Qualcuno salvi gli ultras del Napoli da se stessi
La debacle comunicativa del movimento ultras napoletano è inarrestabile. Un tempo all'avanguardia nel creare tendenze, oggi costretto a rincorrere slogan social posticci nel goffo tentativo di restare al passo e non cadere nell'anonimato.
Ogni striscione abusivamente affisso in città suona come un grido di disperazione di chi non è più capace a incidere, nel bene o nel male. Una generazione che ingrossa il petto sulla scia di un'eredità storica che appartiene a una Napoli che non esiste più. Sono lontani i tempi in cui il genio partenopeo produceva veri e propri pezzi di letteratura calcistica come è stato l'indimenticabile striscione dedicato a Giulietta.
L'incontinenza autoreferenziale fa danni. E quando non si sbagliano previsioni sulla campagna acquisti, si offende la dirigenza, e quando non si ostenta un furto d'auto, si gioisce per la morte di un leghista, guadagnandosi prime pagine nazionali e riuscendo nell'impresa di far riempire la bocca a personaggi che dovrebbero vivere con la testa sotto la sabbia per la vergogna.
Napoli, per quanto culturalmente decadente possa apparire, non merita di essere rappresentata da un movimento che si impone con l'arroganza di una diva del passato, che vive nell'illusione di riuscire a nascondere il tempo che avanza dietro una maschera fatta di silicone e ciglia finte, provocando imbarazzo in chi guarda.
Un egocentrismo che non ha ragione di esistere, che non è giustificato neanche dalla presenza in trasferta spacciata come un sacrificio. Sia ben chiaro: seguire la propria squadra è un privilegio. Il calcio non è un bene primario. Se vai in trasferta o al Maradona è per appagare una tua pulsione. Nessun atto eroico. Nessun comportamento socialmente utile che meriti una ricompensa morale. I napoletani sono ovunque in Italia e all'estero. Senza i 150/200 ultras si riempirebbero ugualmente i settori ospiti, magari in maniera civile, sportiva e appassionata. Certo mancherebbero i cori autoreferenziali, ma potremmo farcene una ragione.
Il punto di non ritorno
Neanche i risultati entusiasmanti del campo sono stati in grado di porre un freno a tale emorragia di contenuti. Anzi, più la squadra cresce in termini di credibilità e rango a livello europeo e nazionale, più le differenze con il suo tifo organizzato risultano marcate. Forse non è un caso.
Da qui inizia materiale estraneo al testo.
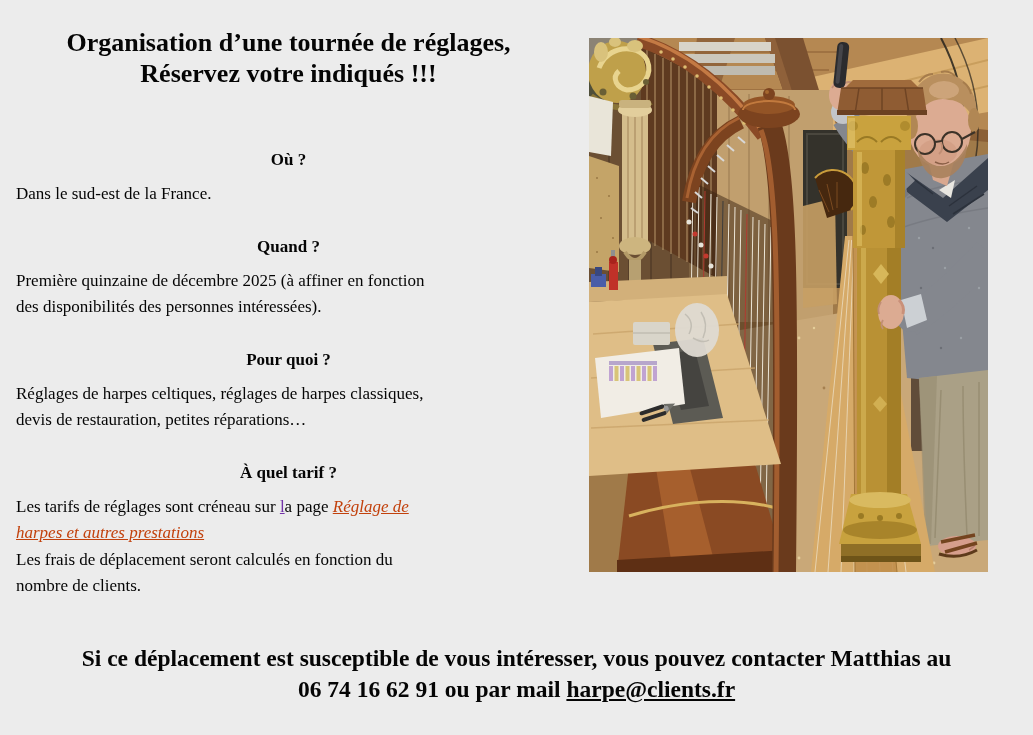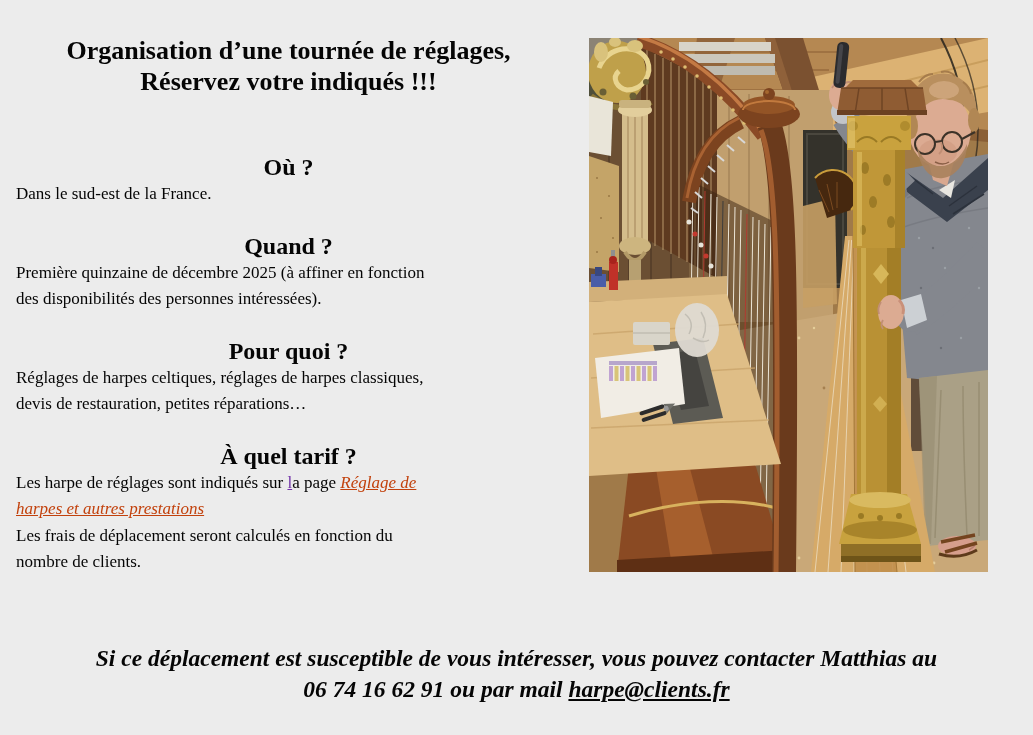"Organisation d’une tournée de réglages," .left-col { top: 35px -> 27px }
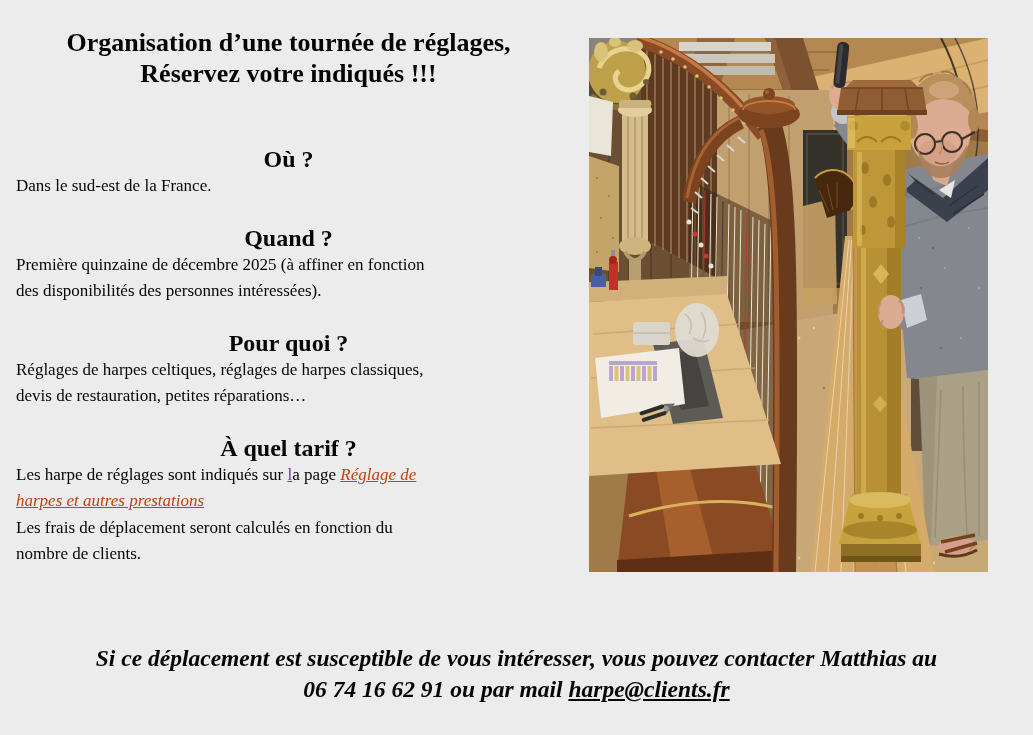"Où ?" .section h2 { font-size: 24px -> 17px; margin: 0 -> 8px }
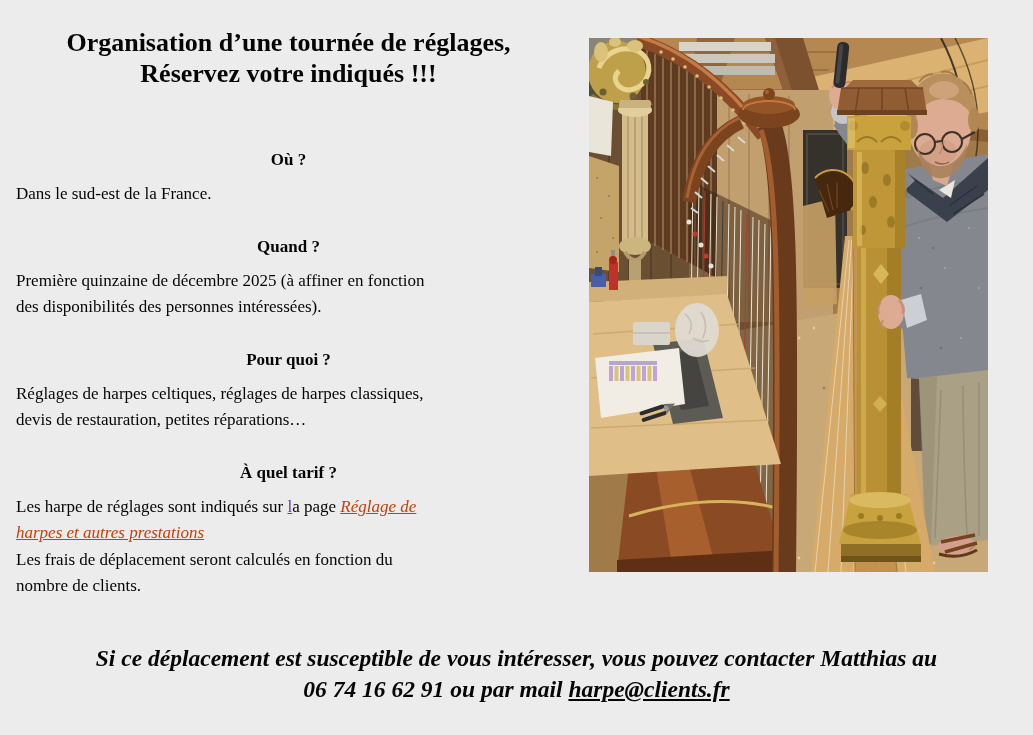"Les harpe de réglages sont" span { text: harpe de réglages sont indiqués -> tarifs de réglages sont créneau }
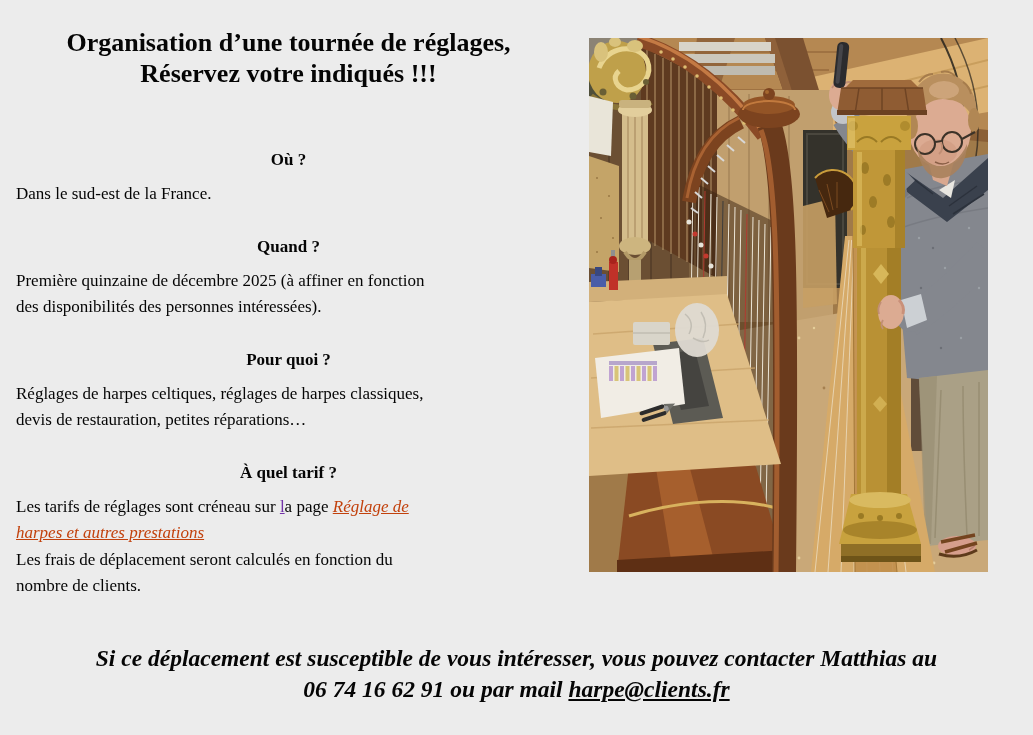"Si ce déplacement est susceptible" .footer .fline { font-style: italic -> none }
L'era De Laurentiis è stata il punto di non ritorno. Uno schiaffo in pieno volto per chi viveva con il potere di spostare l'opinione pubblica in cambio della propria fetta di business. Ma mentre la società scala le vette tecniche ed economiche del calcio riesce anche nell'impresa di isolarsi dal vortice distruttivo della Napoli viziata e incapace di riconoscere come valore la cultura del lavoro. Non senza difficoltà.
La decadenza morale alla quale siamo obbligati ad assistere è insopportabile. Difficile farsene una ragione o isolare il fenomeno perché, a suon di copertura mediatica, riesce sempre a trovare il modo per invadere il rapporto intimo di rappresentanza che ogni singolo tifoso ha con i propri colori. Hai voglia a dissociarti. Cambia poco nella percezione di chi non vede l'ora di generalizzare.
All'attuale movimento è riuscito persino di riabilitare la controversa figura di Palumbella. È una forzatura, ovviamente. La sua gestione romantica era comunque oleata da un business invidiabile, il cui quartier generale di piazza Cavour faceva concorrenza ad Azzuro Service.
Difendo la città
Difendere la città dovrebbe avere un'accezione culturale e tradizionale, invece sembra essere una vocazione paramilitare. Come se Napoli fosse sotto minaccia d'assedio territoriale. Vi diamo una notizia: i tedeschi sono stati cacciati da tempo. Rilassatevi. Deponete le pezze e trovatevi un lavoro.
Come ultimo atto eversivo sarebbe consigliabile lo scioglimento delle varie sigle del tifo, magari annunciandolo tramite uno di quei volantini congiunti con i quali, ogni tot, viene tappezzata la città.
Chiuderemo sicuramente un occhio sullo stile linguistico che rende inconfondibili tali comunicati, un mix tra il discorso finale di William Wallace in Braveheart e quello di un verbale di assemblea di condominio, perché crediamo sia meglio una fine spaventosa che uno spavento senza fine.